What you will do: If a line in the entries below includes "total", show that line.

*** Begin section ***

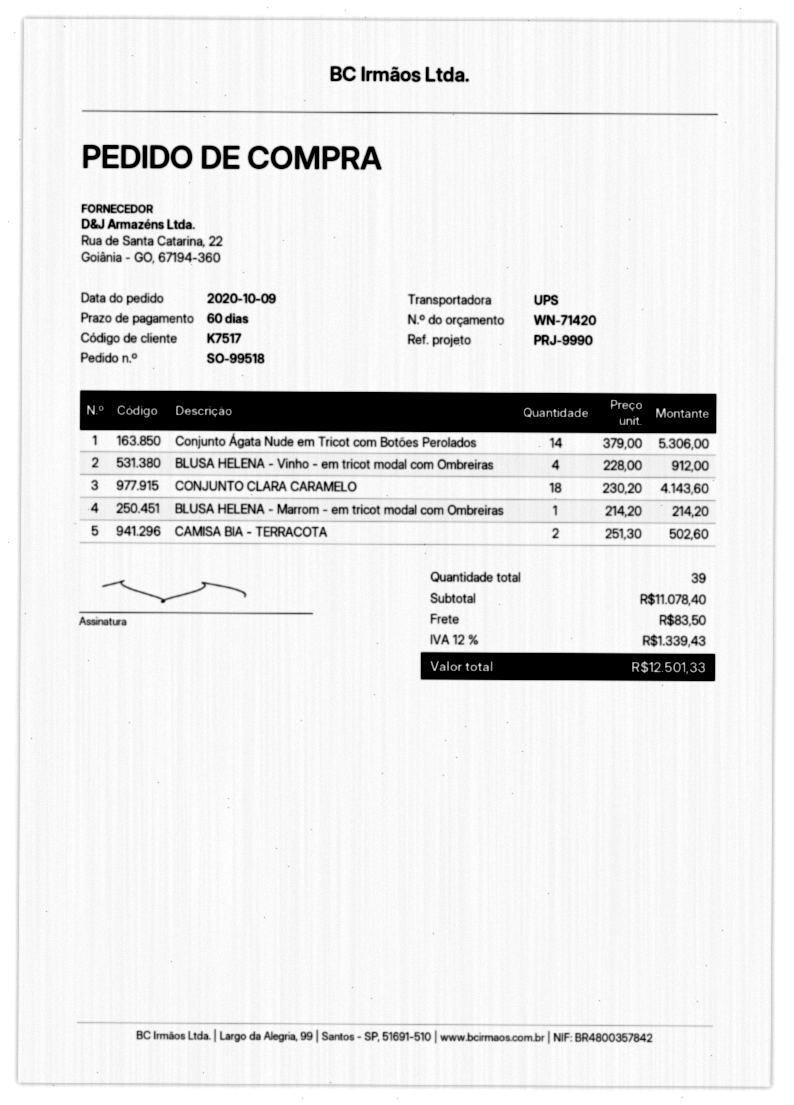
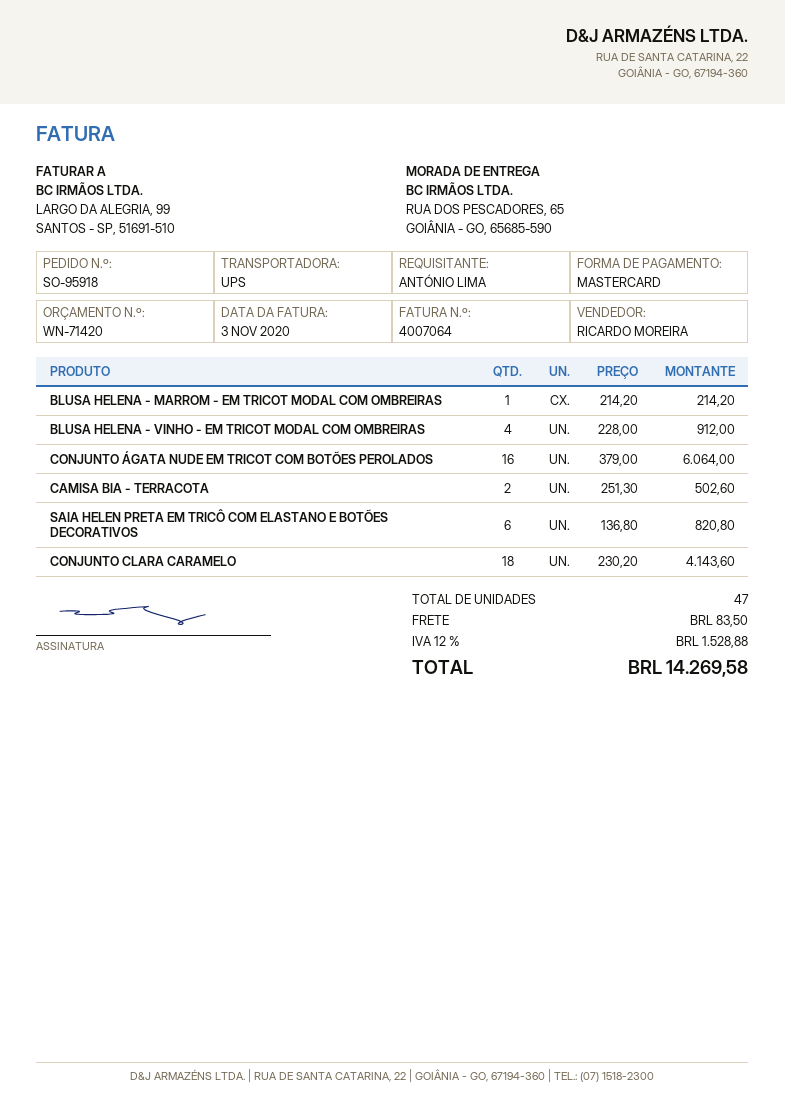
order number: SO-99518 -> SO-95918
Conjunto Ágata Nude em Tricot com Botões Perolados: 14 x 379.00 = 5306.00 -> 16 x 379.00 = 6064.00
SAIA HELEN PRETA EM TRICÔ COM ELASTANO E BOTÕES DECORATIVOS: none -> 6 x 136.80 = 820.80
total quantity: 39 -> 47
tax: 12% = 1339.43 -> 12% = 1528.88
total: 12501.33 -> 14269.58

*** End section ***

Expected output:
total quantity: 39 -> 47
total: 12501.33 -> 14269.58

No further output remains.